--- Dataset records ---

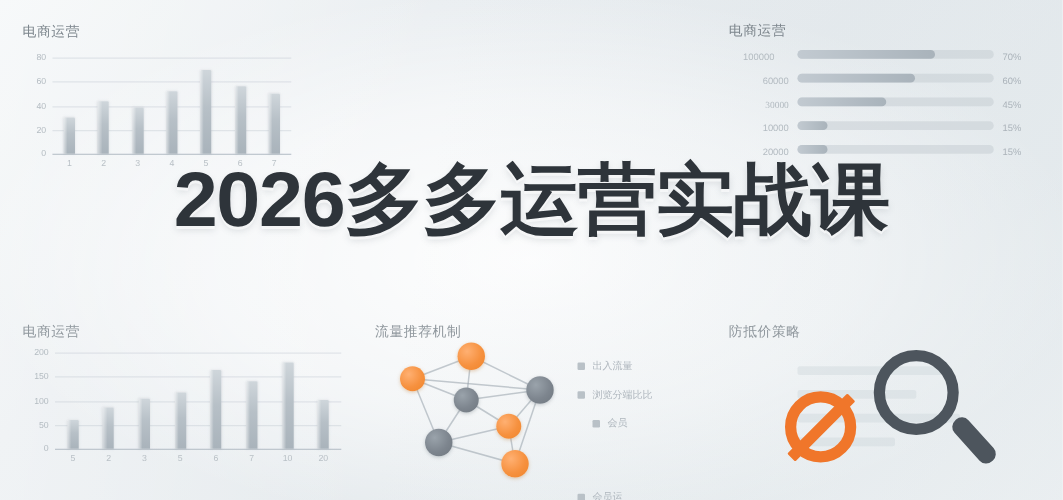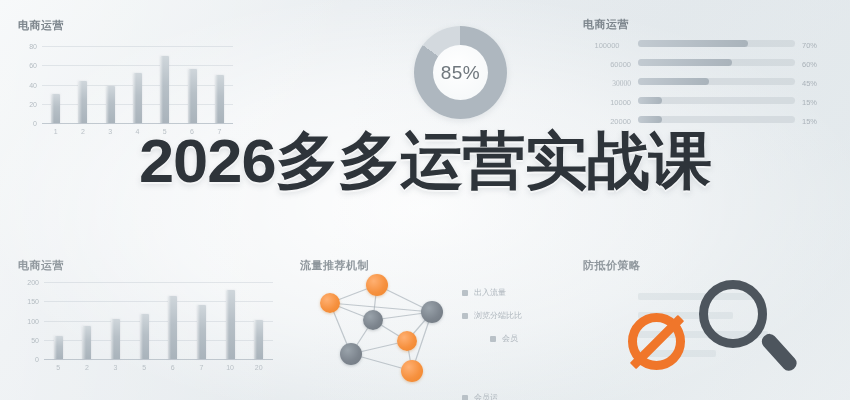"电商运营" .ptitle { font-weight: 700 -> 400 }
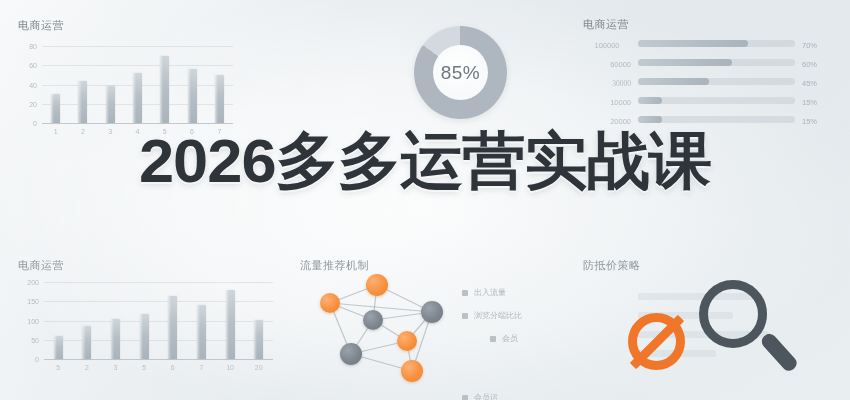"85%" div.donut { html: <div> <div> <span>85%</span> </div> </div> -> none }
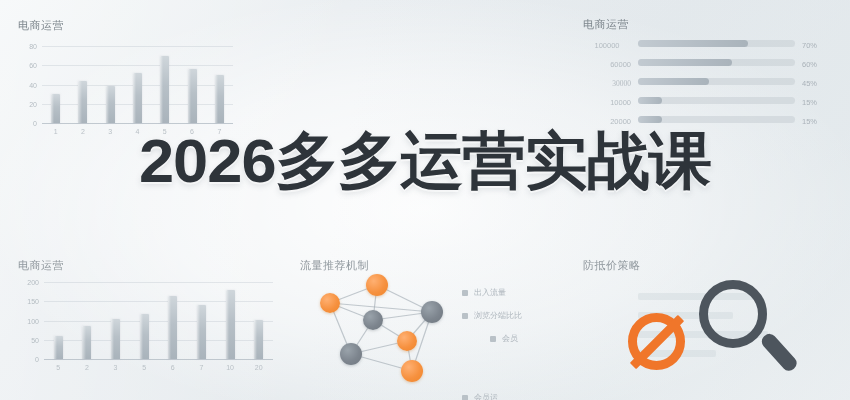"会员" div.legend-row { left: 490px -> 474px }
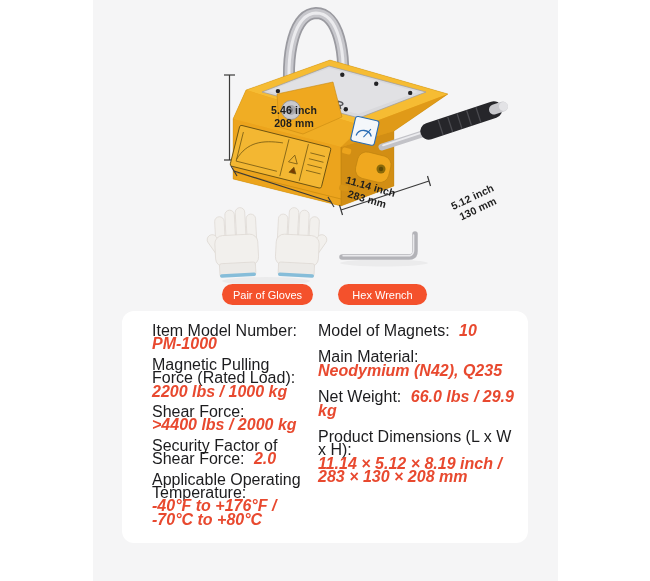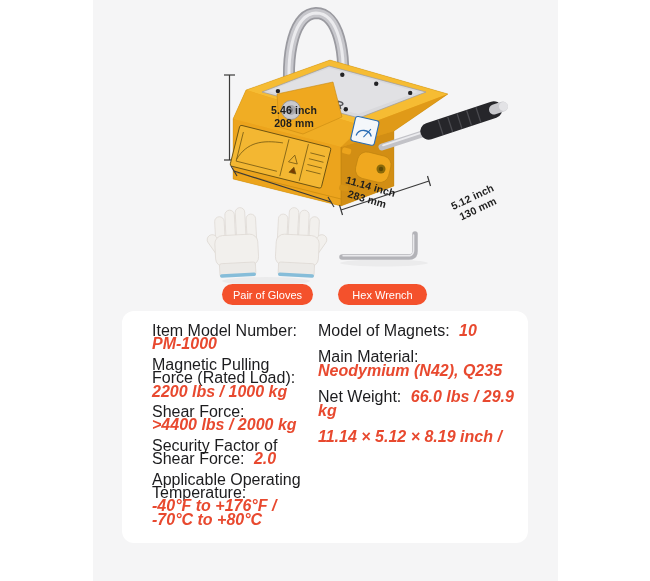"Product Dimensions (L x W" div.lab { html: none -> <div>Product Dimensions (L x W x H):</div> }
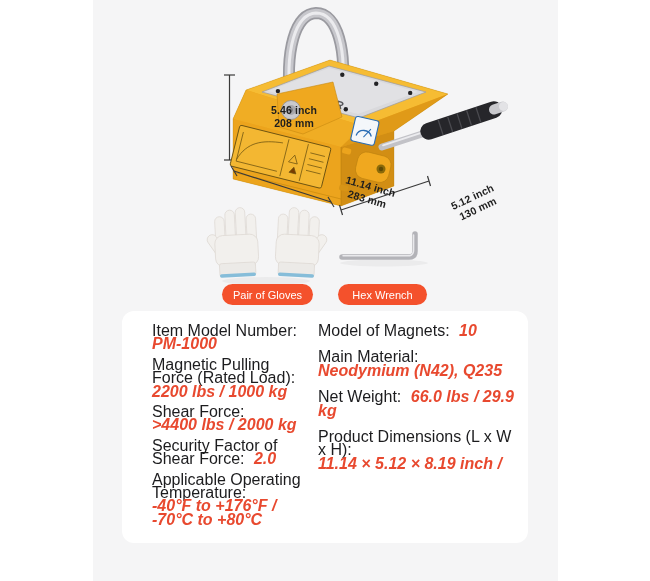"283 × 130 × 208" div.val { html: none -> <div>283 × 130 × 208 mm</div> }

---

◆ Exercise ◆
The records above must be retyped exactly. Please omit the pictures.

◆ Result below ◆
"电商运营" .ptitle { font-weight: 700 -> 400 }
"85%" div.donut { html: <div> <div> <span>85%</span> </div> </div> -> none }
"会员" div.legend-row { left: 490px -> 474px }
"Product Dimensions (L x W" div.lab { html: none -> <div>Product Dimensions (L x W x H):</div> }
"283 × 130 × 208" div.val { html: none -> <div>283 × 130 × 208 mm</div> }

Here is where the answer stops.